◆ Task prompt ◆
Quote the listing below in its entirety, omitting every image.

◆ Given information ◆
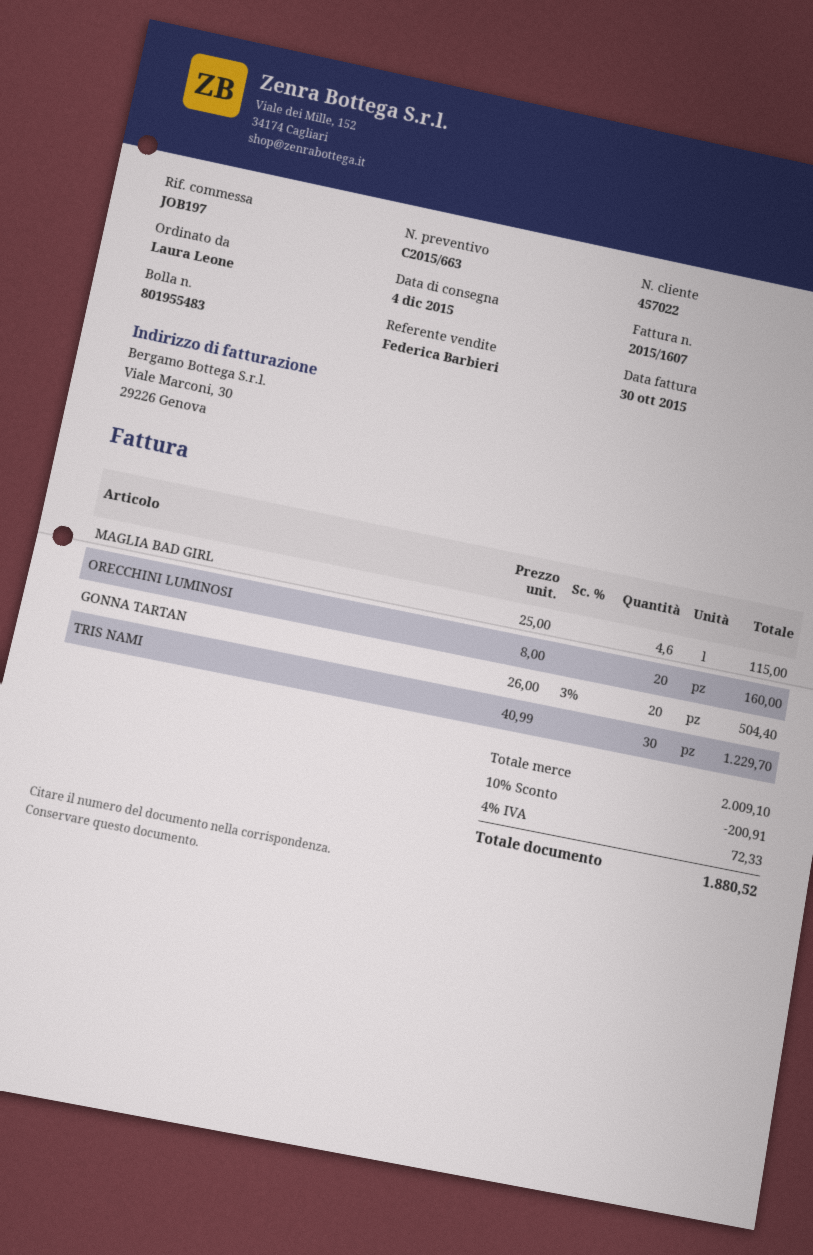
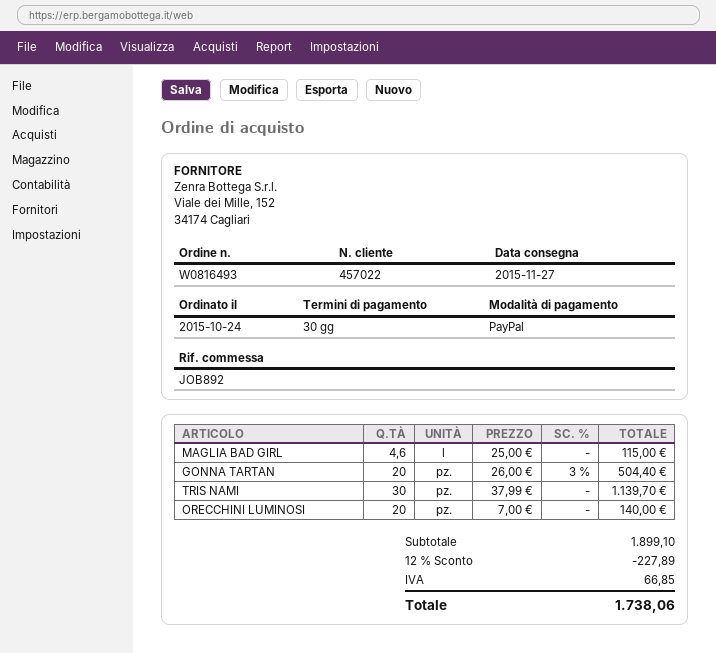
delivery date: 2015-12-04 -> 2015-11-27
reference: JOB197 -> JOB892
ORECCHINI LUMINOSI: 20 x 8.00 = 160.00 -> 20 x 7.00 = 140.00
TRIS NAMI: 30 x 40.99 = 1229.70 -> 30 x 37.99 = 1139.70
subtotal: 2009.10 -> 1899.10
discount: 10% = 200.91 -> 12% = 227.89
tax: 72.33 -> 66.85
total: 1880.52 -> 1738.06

◆ Task output ◆
delivery date: 2015-12-04 -> 2015-11-27
reference: JOB197 -> JOB892
ORECCHINI LUMINOSI: 20 x 8.00 = 160.00 -> 20 x 7.00 = 140.00
TRIS NAMI: 30 x 40.99 = 1229.70 -> 30 x 37.99 = 1139.70
subtotal: 2009.10 -> 1899.10
discount: 10% = 200.91 -> 12% = 227.89
tax: 72.33 -> 66.85
total: 1880.52 -> 1738.06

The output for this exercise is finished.